The hotline was conceived 10 years ago after
a Palo Alto
school district study showed that teens needed more health
information. Palo Alto High School nurse Linda Lenoir
suggested establishing a phone-in service at Packard, where
director
of community and physician relations Terry O’Grady was
mulling over a similar idea. “We knew adolescents were
underserved,” O’Grady says. “Teens are reluctant
to seek out help.” With hospital and donor funding, the
hotline was added to Packard’s existing pediatric telecenter,
then primarily a resource for parents.
Callers—usually
high school students but some as young as 10—most frequently
ask about health issues and sexual practices.

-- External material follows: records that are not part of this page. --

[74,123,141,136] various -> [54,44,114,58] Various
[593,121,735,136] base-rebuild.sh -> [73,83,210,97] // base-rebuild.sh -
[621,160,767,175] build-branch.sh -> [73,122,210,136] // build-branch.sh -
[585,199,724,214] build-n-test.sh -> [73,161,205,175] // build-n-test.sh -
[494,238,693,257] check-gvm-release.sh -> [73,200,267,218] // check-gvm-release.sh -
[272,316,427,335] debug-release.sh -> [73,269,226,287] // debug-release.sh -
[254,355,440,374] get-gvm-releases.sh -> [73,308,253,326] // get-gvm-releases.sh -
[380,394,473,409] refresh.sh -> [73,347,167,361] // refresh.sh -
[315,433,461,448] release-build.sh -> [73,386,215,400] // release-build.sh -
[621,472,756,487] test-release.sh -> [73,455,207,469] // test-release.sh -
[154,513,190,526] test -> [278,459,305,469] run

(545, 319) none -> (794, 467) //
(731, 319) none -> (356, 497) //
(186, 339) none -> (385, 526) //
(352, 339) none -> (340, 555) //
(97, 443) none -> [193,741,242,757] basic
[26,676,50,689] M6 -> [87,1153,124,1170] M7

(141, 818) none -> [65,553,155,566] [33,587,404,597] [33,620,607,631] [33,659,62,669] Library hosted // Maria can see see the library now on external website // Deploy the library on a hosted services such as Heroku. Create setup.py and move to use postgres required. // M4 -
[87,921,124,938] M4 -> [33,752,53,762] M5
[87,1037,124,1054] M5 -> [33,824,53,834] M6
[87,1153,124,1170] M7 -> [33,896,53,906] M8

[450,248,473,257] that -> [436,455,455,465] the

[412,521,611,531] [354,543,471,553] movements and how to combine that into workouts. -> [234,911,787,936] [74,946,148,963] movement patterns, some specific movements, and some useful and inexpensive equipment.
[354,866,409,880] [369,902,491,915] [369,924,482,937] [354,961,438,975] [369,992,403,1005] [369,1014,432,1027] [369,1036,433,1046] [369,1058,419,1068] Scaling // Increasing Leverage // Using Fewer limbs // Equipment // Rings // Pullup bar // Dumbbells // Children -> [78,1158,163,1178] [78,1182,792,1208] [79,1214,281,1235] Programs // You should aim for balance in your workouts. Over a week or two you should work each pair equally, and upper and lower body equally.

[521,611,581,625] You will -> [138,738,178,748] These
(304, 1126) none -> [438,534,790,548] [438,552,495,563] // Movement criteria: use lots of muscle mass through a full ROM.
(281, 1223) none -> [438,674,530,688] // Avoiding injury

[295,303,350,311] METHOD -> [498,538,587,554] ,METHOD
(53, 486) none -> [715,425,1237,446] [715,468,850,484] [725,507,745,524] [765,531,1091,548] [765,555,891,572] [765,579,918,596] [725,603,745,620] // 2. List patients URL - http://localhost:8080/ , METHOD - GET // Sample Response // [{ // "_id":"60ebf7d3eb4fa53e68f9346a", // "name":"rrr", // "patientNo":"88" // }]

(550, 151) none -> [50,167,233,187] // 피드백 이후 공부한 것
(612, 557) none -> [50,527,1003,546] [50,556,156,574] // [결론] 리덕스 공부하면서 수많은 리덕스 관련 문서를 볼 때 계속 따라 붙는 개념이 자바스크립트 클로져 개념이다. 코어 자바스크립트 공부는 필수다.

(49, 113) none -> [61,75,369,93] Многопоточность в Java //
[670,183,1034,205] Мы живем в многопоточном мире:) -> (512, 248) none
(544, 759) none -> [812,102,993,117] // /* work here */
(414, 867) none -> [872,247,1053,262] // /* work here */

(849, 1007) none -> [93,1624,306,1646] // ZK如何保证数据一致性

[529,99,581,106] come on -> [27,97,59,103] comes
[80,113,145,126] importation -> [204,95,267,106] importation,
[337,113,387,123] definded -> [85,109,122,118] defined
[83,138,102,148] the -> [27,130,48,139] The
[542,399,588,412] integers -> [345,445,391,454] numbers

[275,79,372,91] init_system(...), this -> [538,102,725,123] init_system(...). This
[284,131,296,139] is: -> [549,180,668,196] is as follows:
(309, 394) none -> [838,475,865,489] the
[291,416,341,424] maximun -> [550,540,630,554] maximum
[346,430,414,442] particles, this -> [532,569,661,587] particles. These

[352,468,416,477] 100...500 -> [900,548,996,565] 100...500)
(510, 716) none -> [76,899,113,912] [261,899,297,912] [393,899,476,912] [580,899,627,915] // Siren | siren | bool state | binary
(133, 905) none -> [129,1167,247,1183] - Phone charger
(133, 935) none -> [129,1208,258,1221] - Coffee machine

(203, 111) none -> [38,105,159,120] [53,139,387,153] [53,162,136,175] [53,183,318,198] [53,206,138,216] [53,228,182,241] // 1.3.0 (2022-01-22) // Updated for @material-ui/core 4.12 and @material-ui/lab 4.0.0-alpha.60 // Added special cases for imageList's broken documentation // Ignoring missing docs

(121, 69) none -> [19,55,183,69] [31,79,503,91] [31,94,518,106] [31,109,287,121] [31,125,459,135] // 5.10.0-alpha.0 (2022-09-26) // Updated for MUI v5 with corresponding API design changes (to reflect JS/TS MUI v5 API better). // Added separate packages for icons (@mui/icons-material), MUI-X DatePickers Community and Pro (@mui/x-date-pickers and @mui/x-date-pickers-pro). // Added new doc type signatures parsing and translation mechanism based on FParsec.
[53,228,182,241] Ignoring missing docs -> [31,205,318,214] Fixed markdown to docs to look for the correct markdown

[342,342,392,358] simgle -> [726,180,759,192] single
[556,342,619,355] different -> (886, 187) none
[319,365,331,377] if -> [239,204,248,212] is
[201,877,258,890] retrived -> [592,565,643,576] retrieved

O’Grady
says the staff is sometimes surprised at how little teens know
about normal physical development.
On the other hand, callers often bring up topics such as
sex readiness and the morning-after pill—“questions
much beyond any sex education program,” says Susan Gray-Madison,
manager of the pediatric telecenter. Rather than give advice,
nurses provide factual information, ask if callers have
discussed the issue with their parents, and often refer
them to local
organizations that can provide assistance.
The teen health
line receives 250 to 500 calls per month—a
number that varies directly, O’Grady says, with the
amount of promotion that can be done. Brochures, wallet-sized
cards and a 30-second MTV spot encourage calls from San
Mateo and
Santa Clara counties. O’Grady expected girls to be
the primary users of the hotline and is pleasantly surprised
that 36 percent of callers are boys. “I think that
really speaks to the [program’s] confidential nature,” she
says.
Administrators also attribute the program’s effectiveness
to the operators: registered nurses with an average of
15 years’ experience,
rather than peer counselors. The professional help is not
lost on the teens who use the hotline—40 percent are
repeat callers.
For assistant nurse manager Ruth Loveless,
who has worked
in the pediatric telecenter for two years, perhaps the
best measure of success is the relief she hears over
the line. “Most
of the time,” she says, “I feel like I’ve
helped.”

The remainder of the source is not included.